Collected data
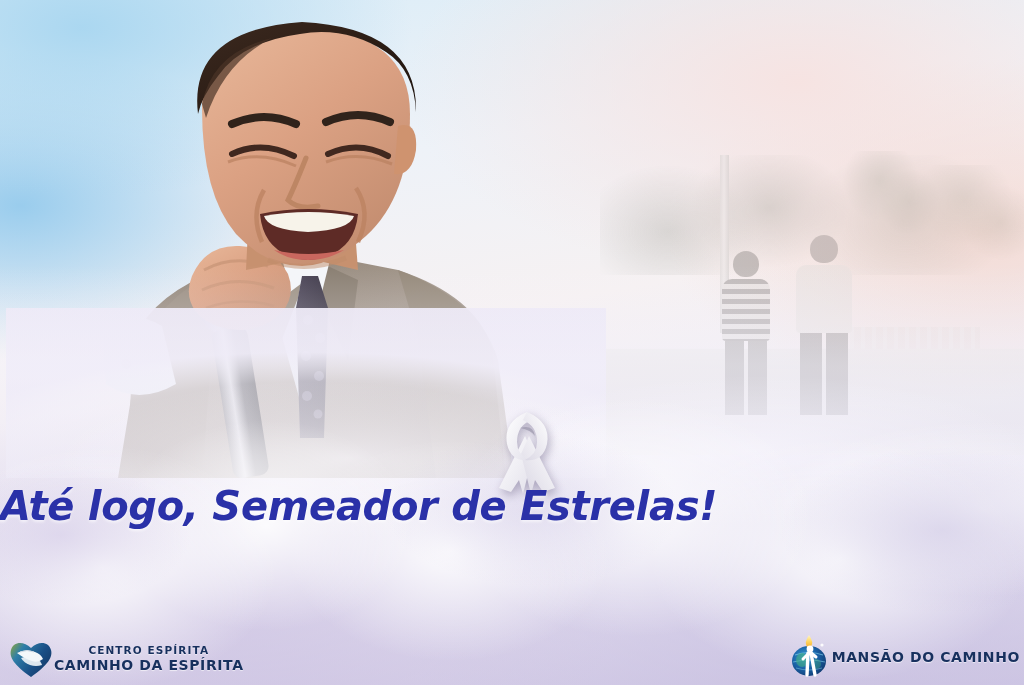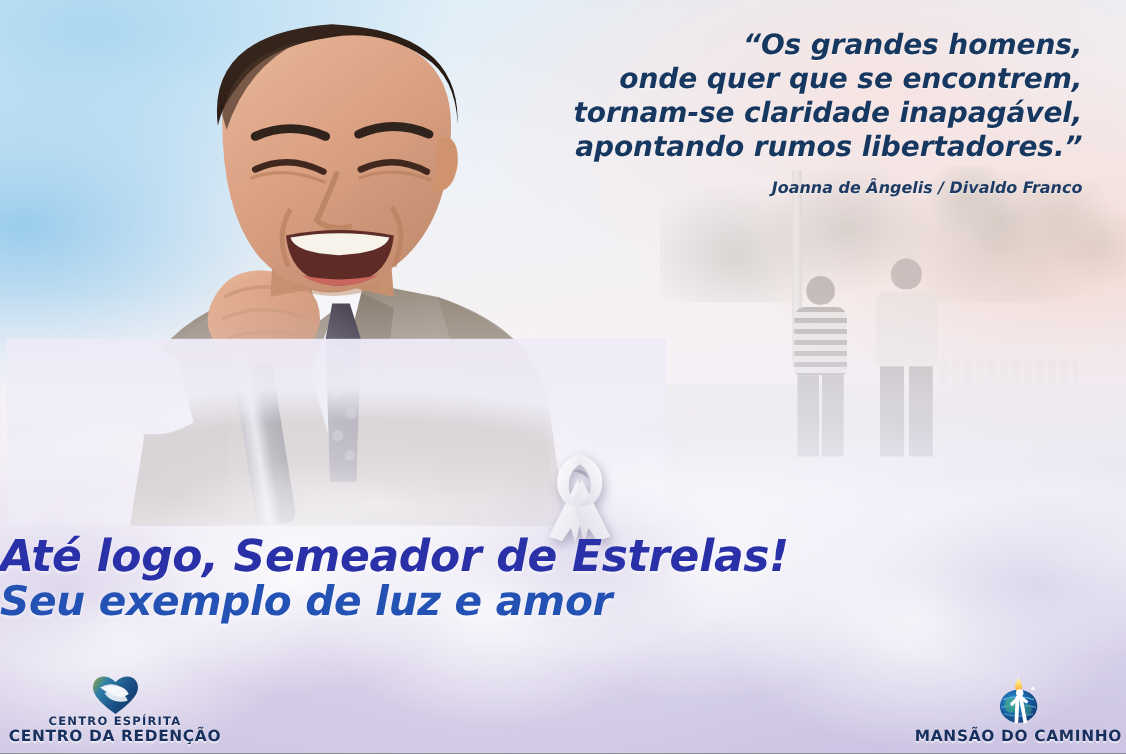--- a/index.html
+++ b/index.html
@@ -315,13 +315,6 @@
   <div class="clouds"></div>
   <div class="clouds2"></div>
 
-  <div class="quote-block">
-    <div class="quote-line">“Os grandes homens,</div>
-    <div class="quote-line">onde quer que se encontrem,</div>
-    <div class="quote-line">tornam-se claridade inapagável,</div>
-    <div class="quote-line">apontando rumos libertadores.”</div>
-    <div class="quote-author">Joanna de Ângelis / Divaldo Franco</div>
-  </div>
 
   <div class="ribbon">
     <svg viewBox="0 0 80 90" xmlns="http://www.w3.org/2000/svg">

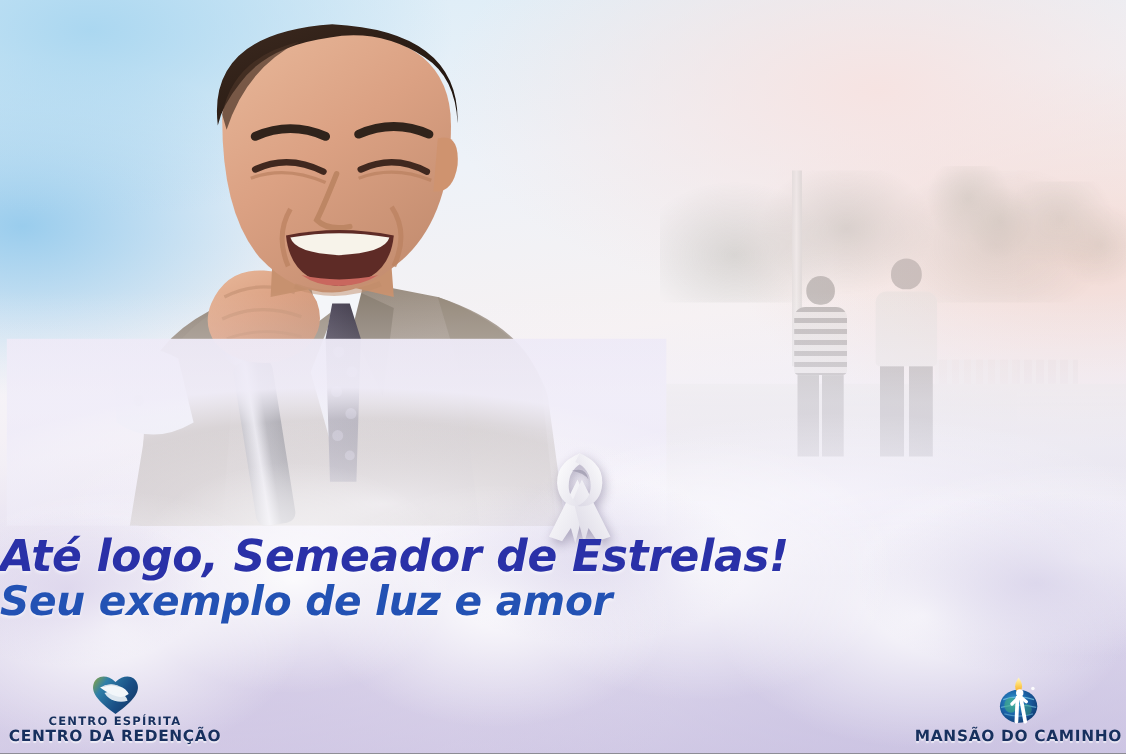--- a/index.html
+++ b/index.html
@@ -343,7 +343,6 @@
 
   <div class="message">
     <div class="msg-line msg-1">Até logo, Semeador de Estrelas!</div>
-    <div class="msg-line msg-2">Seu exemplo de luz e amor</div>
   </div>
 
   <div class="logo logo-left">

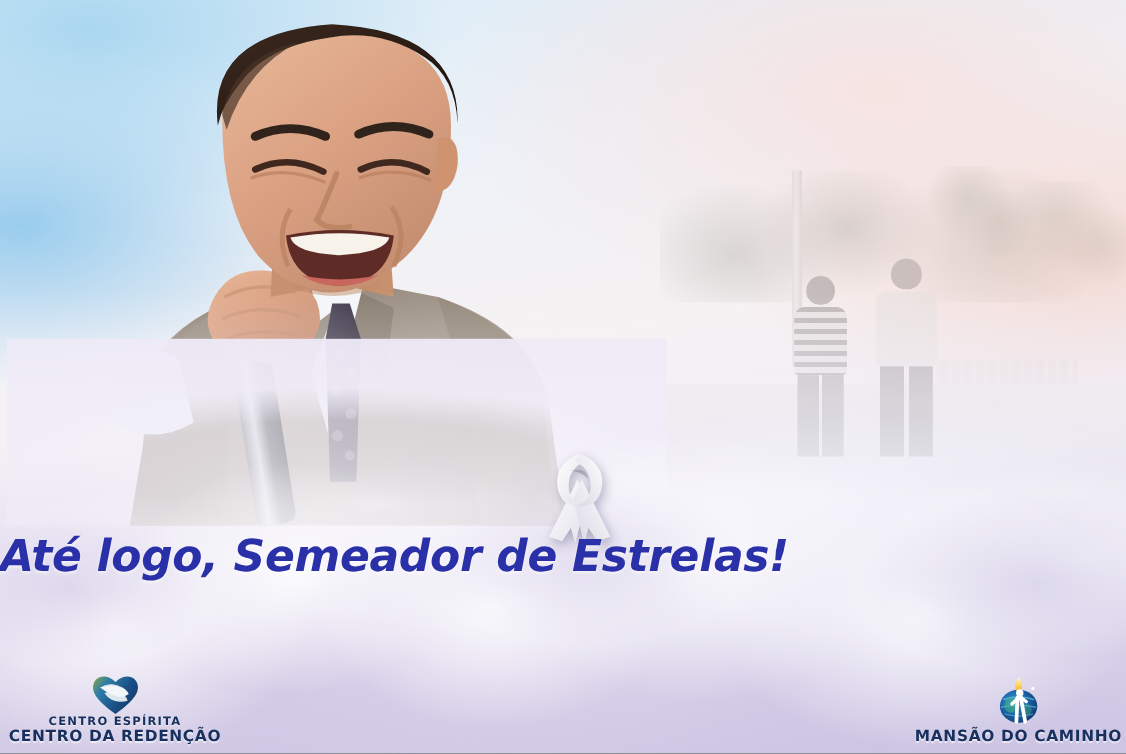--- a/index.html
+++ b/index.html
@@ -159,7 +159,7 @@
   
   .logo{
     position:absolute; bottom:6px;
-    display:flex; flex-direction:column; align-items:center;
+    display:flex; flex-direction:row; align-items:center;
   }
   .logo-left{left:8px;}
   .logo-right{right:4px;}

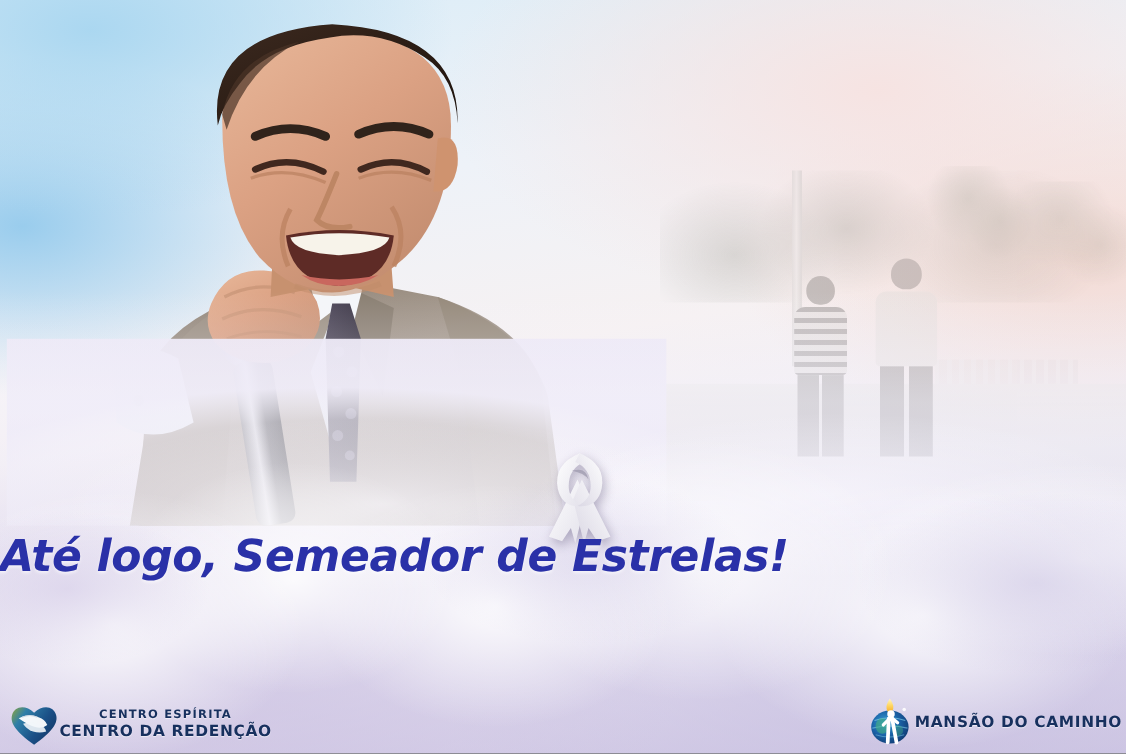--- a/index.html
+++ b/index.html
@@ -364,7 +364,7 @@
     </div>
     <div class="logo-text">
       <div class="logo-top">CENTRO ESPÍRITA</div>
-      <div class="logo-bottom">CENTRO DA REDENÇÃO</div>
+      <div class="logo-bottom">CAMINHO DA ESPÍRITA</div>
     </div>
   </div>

ASSIGNMENT:
Pictures stay out; the entries above are to be output exactly as given.

RESULT FOR THIS EXERCISE:
--- a/index.html
+++ b/index.html
@@ -315,13 +315,6 @@
   <div class="clouds"></div>
   <div class="clouds2"></div>
 
-  <div class="quote-block">
-    <div class="quote-line">“Os grandes homens,</div>
-    <div class="quote-line">onde quer que se encontrem,</div>
-    <div class="quote-line">tornam-se claridade inapagável,</div>
-    <div class="quote-line">apontando rumos libertadores.”</div>
-    <div class="quote-author">Joanna de Ângelis / Divaldo Franco</div>
-  </div>
 
   <div class="ribbon">
     <svg viewBox="0 0 80 90" xmlns="http://www.w3.org/2000/svg">

--- a/index.html
+++ b/index.html
@@ -343,7 +343,6 @@
 
   <div class="message">
     <div class="msg-line msg-1">Até logo, Semeador de Estrelas!</div>
-    <div class="msg-line msg-2">Seu exemplo de luz e amor</div>
   </div>
 
   <div class="logo logo-left">

--- a/index.html
+++ b/index.html
@@ -159,7 +159,7 @@
   
   .logo{
     position:absolute; bottom:6px;
-    display:flex; flex-direction:column; align-items:center;
+    display:flex; flex-direction:row; align-items:center;
   }
   .logo-left{left:8px;}
   .logo-right{right:4px;}

--- a/index.html
+++ b/index.html
@@ -364,7 +364,7 @@
     </div>
     <div class="logo-text">
       <div class="logo-top">CENTRO ESPÍRITA</div>
-      <div class="logo-bottom">CENTRO DA REDENÇÃO</div>
+      <div class="logo-bottom">CAMINHO DA ESPÍRITA</div>
     </div>
   </div>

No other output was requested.